Many consumers know that their credit scores actually take a dip when they close their credit card accounts, which is why they think twice before doing so. This concern may also carry over to checking accounts.
Q: I’m ready to switch over from my current bank to an online bank. People say that closing my credit cards will hurt my credit score, so I’m wondering if that will also happen if I close my checking account. I could be buying a house soon so I don’t want that to affect my mortgage application. Should I just leave it alone for now?
- Peter L.
A: Peter, if your checking account is in good standing, there should be no effect on your credit card.
There are few ways that a checking account can hurt your credit score. The act of closing a checking account, however, isn’t one of them.

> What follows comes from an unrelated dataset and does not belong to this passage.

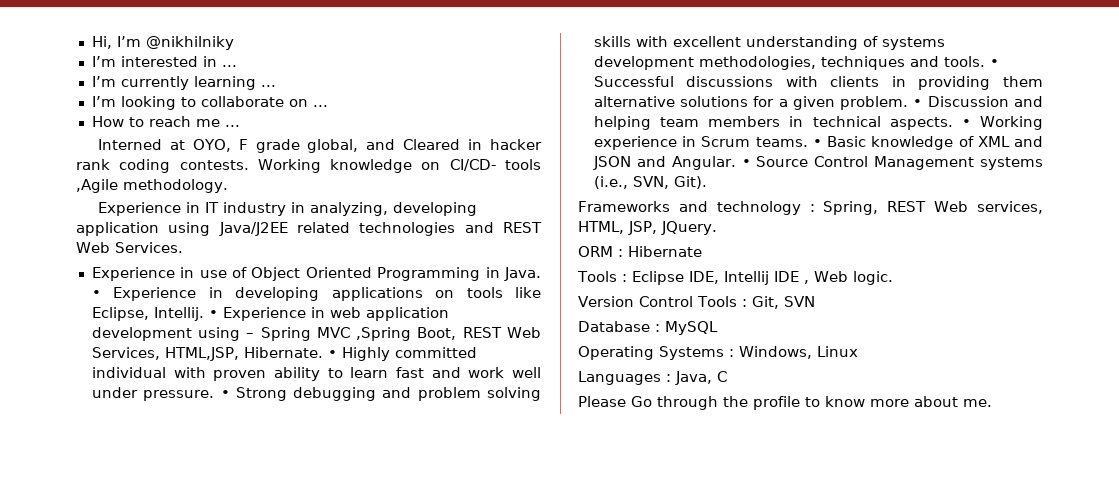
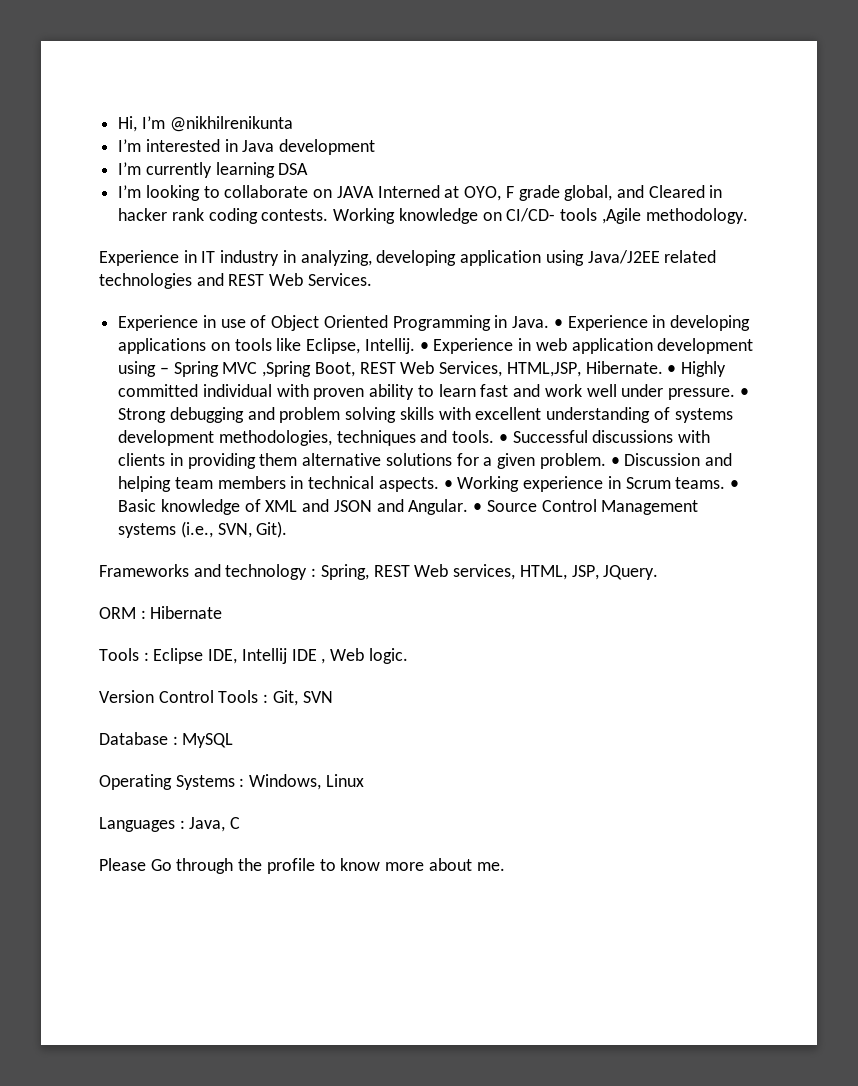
[145,36,234,50] @nikhilniky -> [169,116,293,132] @nikhilrenikunta
[221,65,237,67] ... -> [242,139,376,155] Java development
[260,85,276,87] ... -> [278,163,309,175] DSA
[312,105,328,107] [91,116,240,127] ... // How to reach me ... // -> [336,186,374,198] JAVA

Here are the common instances when your credit scores are affected by your checking account:
Opening the account
In addition to reviewing your ChexSystems report, some banks and credit unions will pull your credit report when you open a checking account.
Since it is a consumer-initiated inquiry, also known as a hard inquiry, it can temporarily ding your credit scores.
Having a negative account balance
When you have a negative account balance for an extended period of time, possibly because of outstanding overdrafts, the bank could send your account to a debt collection agency. Your checking account is closed as a result.
In this case, your credit scores will experience a significant decrease.
Having an overdraft line of credit
Banks that provide an overdraft line of credit may pull your credit report if you opt to have this service. Basically, it is a small credit line to cover any transactions that will result in a negative balance in your checking account.
And, like with any inquiry for a loan or credit line, you’ll see your credit scores will drop slightly.
This may be the only condition that would have some effect on your credit scores when you close your checking account. Since you will lose this line of credit, it can increase your debt utilization ratio (total debt divided by total combined credit limits), which temporarily hurts your credit scores.
More likely than not, you shouldn’t worry too much about the impact of closing your checking account on your credit profile.